Cakrawalanational.news-Tanjab Barat, Polres Tanjung Jabung Barat memediasi sengketa lahan seluas ±310 hektare yang berada di Desa Lumahan dan Desa Sungai Rambai, Kecamatan Senyerang, Kabupaten Tanjung Jabung Barat. Konflik agraria ini melibatkan dua pihak: Rogayah Mahmud, yang mengklaim telah mengelola lahan sejak 1977, dan Bapak Deni Acuan Garam, yang menyatakan memiliki lahan tersebut secara sah melalui transaksi dan izin resmi.
Mediasi digelar pada Senin (26/5) di Aula Reconfu Polres Tanjab Barat, dipimpin oleh Wakapolres Kompol Johan Christy Silalahi, S.I.K., M.H. Turut hadir Kepala Kantor ATR/BPN Tanjab Barat Idian Huspida, S.H., M.H., Kabagops Polres AKP Julius Sitopu, serta tokoh masyarakat dan perangkat desa setempat.
Dua Klaim Berbeda
Rogayah Mahmud menyatakan bahwa lahan tersebut dibuka secara mandiri sejak akhir 1970-an dan dikelola bersama keluarganya dengan berbagai tanaman produktif.
Ia menegaskan bahwa bukti pengelolaan dapat dilacak melalui sejarah fisik, serta dokumen musyawarah desa sebelum pemekaran wilayah.
Rogayah juga menyayangkan adanya mediasi tahun 2020 yang disebut berlangsung di Polda Jambi, namun tidak melibatkan pelaporan dari pihaknya. Ia mempertanyakan keluarnya Surat Perintah Penghentian Penyidikan (SP3) dalam perkara tersebut.
“Pengakuan Acuan Garam bahwa sudah ada SP3, tapi kapan kami melapor? Ini negara hukum, jangan hukum dipermainkan,” tegasnya.
Sebaliknya, Deni Acuan Garam menyatakan lahan diperoleh secara sah dari masyarakat Desa Sungai Rambai melalui proses jual beli yang didukung bukti pembayaran kepada ahli waris almarhum H. Samad. Lahan tersebut kemudian dikelola oleh PT Arta Mulya Mandiri, yang disebut telah memperoleh izin prinsip dari Bupati Tanjab Barat pada tahun 2006.
“Kami punya dokumen jual beli dan izin prinsip yang sah dari Bupati saat itu, H. Syafrial,” ujarnya.
Kepala Kantor BPN Tanjab Barat, Idian Huspida, menanggapi bahwa pihaknya akan menelusuri proses penerbitan izin prinsip yang melibatkan BPN pada waktu itu.

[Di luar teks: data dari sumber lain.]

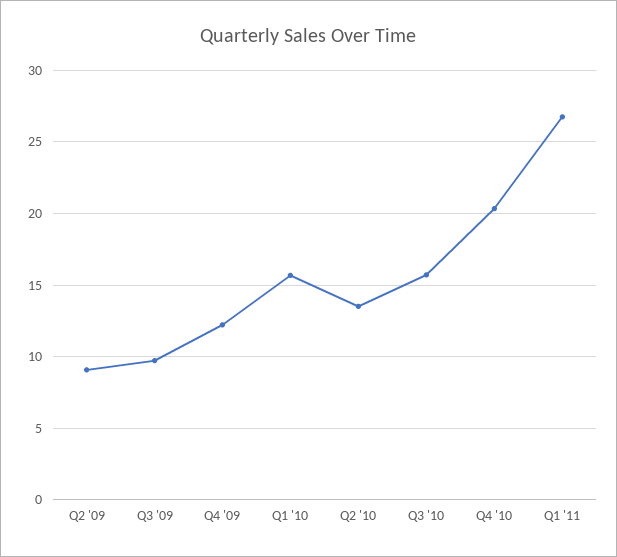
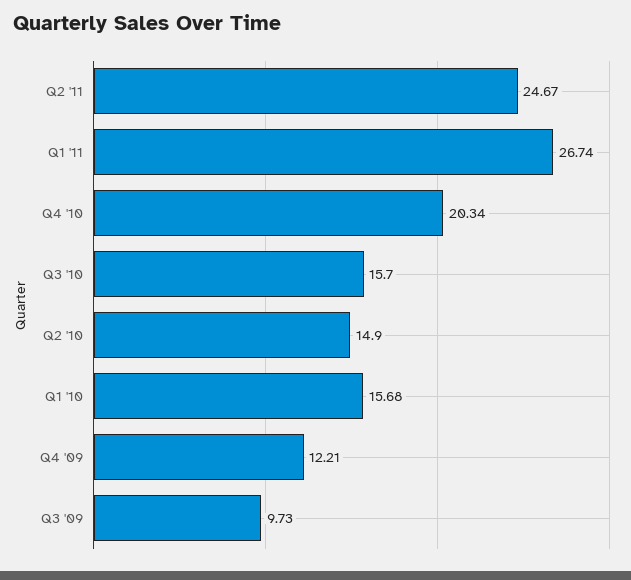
Q2 '09: 9 -> none
Q2 '10: 13.5 -> 14.9
Q2 '11: none -> 24.67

Polres Minta Bukti Sah Kepemilikan
Wakapolres Kompol Johan Christy Silalahi menyatakan bahwa hingga kini belum ada laporan resmi dari kedua belah pihak terkait dugaan penyerobotan lahan. Meski demikian, kepolisian tetap mendorong penyelesaian secara musyawarah agar sengketa tidak berujung konflik horizontal di masyarakat.
Polres memberikan tenggat waktu hingga 10 Juni 2025 kepada kedua pihak untuk menyerahkan seluruh dokumen terkait, termasuk bukti penguasaan fisik, akta jual beli, hingga surat izin prinsip. Dokumen akan diverifikasi secara bersama oleh Polres, ATR/BPN, dan pemerintah desa dengan pengawasan tokoh masyarakat.
Jalur Hukum Jadi Pilihan Terakhir
Apabila proses mediasi dan verifikasi dokumen tidak menghasilkan kesepakatan, maka jalur hukum menjadi opsi terakhir.
“Kami harap ini selesai secara kekeluargaan. Tapi jika tidak ada titik temu, maka silakan tempuh jalur hukum sesuai ketentuan yang berlaku,” tegas Kompol Johan.
Menjaga Stabilitas Sosial
Kepolisian dan instansi terkait berharap proses mediasi ini mencegah konflik agraria meluas menjadi persoalan sosial yang merugikan banyak pihak. Pemerintah daerah dan tokoh masyarakat diharapkan terus berperan aktif dalam menciptakan iklim damai serta mendukung penyelesaian yang transparan dan adil.